Scan the entries below. Return every line that includes "background".

--- Data for this exercise Enclosed Below ---

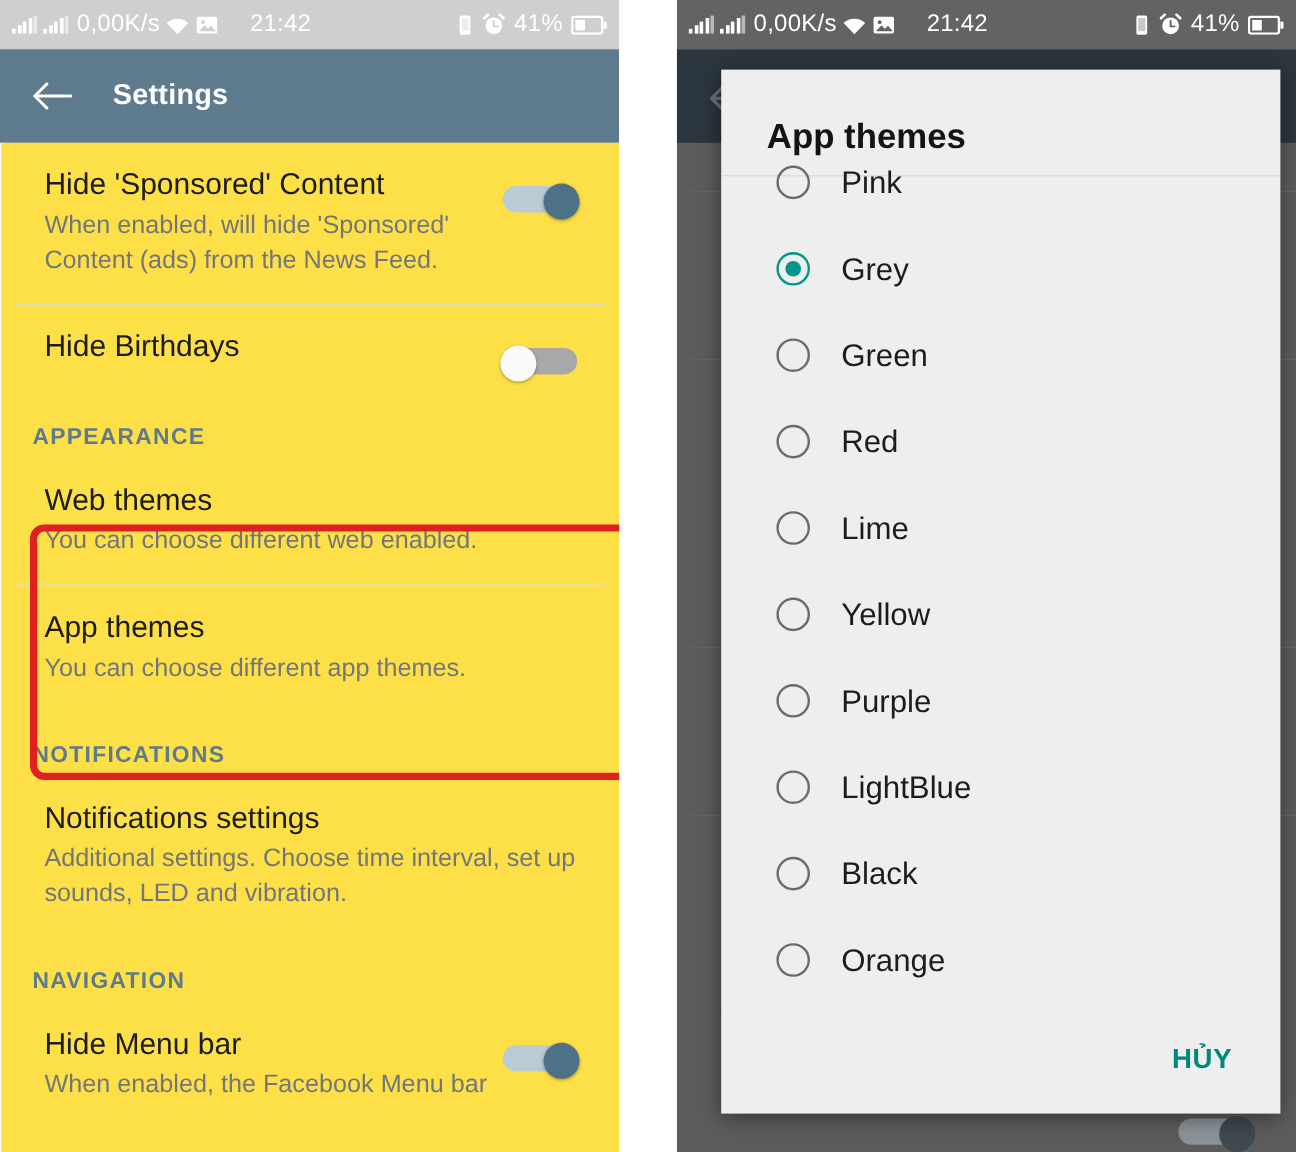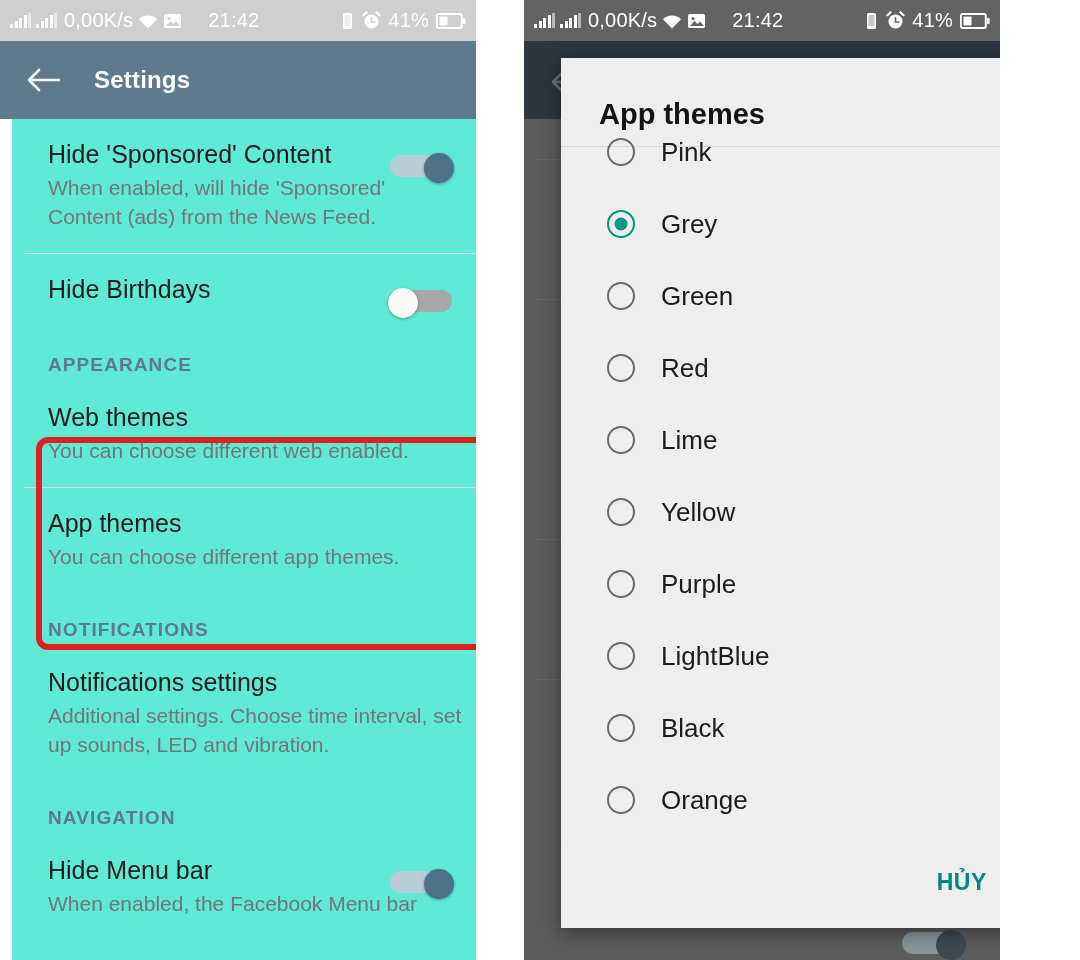--- a/index.html
+++ b/index.html
@@ -8,21 +8,21 @@
     background: #ffffff;
   }
   body {
     width: 1080px;
     height: 960px;
     font-family: "Liberation Sans", sans-serif;
     overflow: hidden;
   }
   .screen {
     position: relative;
-    width: 1000px;
+    width: 1080px;
     height: 960px;
     display: flex;
     gap: 48px;
   }
   .panel {
     position: relative;
     width: 540px;
     height: 960px;
     overflow: hidden;
   }
@@ -83,24 +83,24 @@
   .toolbar-title {
     color: #ffffff;
     font-size: 24px;
     font-weight: bold;
     margin-left: 34px;
     letter-spacing: .2px;
   }
 
   .content {
     position: absolute;
-    left: 12px; top: 119px;
+    left: 1px; top: 119px;
     width: 100%;
     height: 841px;
-    background: #5eead4;
+    background: #fde047;
   }
 
   .pref {
     position: relative;
     padding: 18px 26px 22px 36px;
     box-sizing: border-box;
   }
   .pref-title {
     font-size: 25px;
     color: #1c1c1c;
@@ -116,21 +116,21 @@
   .divider {
     height: 1px;
     background: #dcdcdc;
     margin: 0 12px 0 12px;
   }
   .section-header {
     font-size: 19px;
     font-weight: bold;
     color: #5d7b8c;
     letter-spacing: 1.1px;
-    padding: 26px 0 6px 36px;
+    padding: 26px 0 6px 26px;
   }
 
   .switch {
     position: absolute;
     right: 36px;
     top: 34px;
     width: 62px;
     height: 26px;
   }
   .switch .track {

--- End of Enclosed Data for this exercise ---

### Exercise solution
     background: #ffffff;
-    background: #5eead4;
+    background: #fde047;
     background: #dcdcdc;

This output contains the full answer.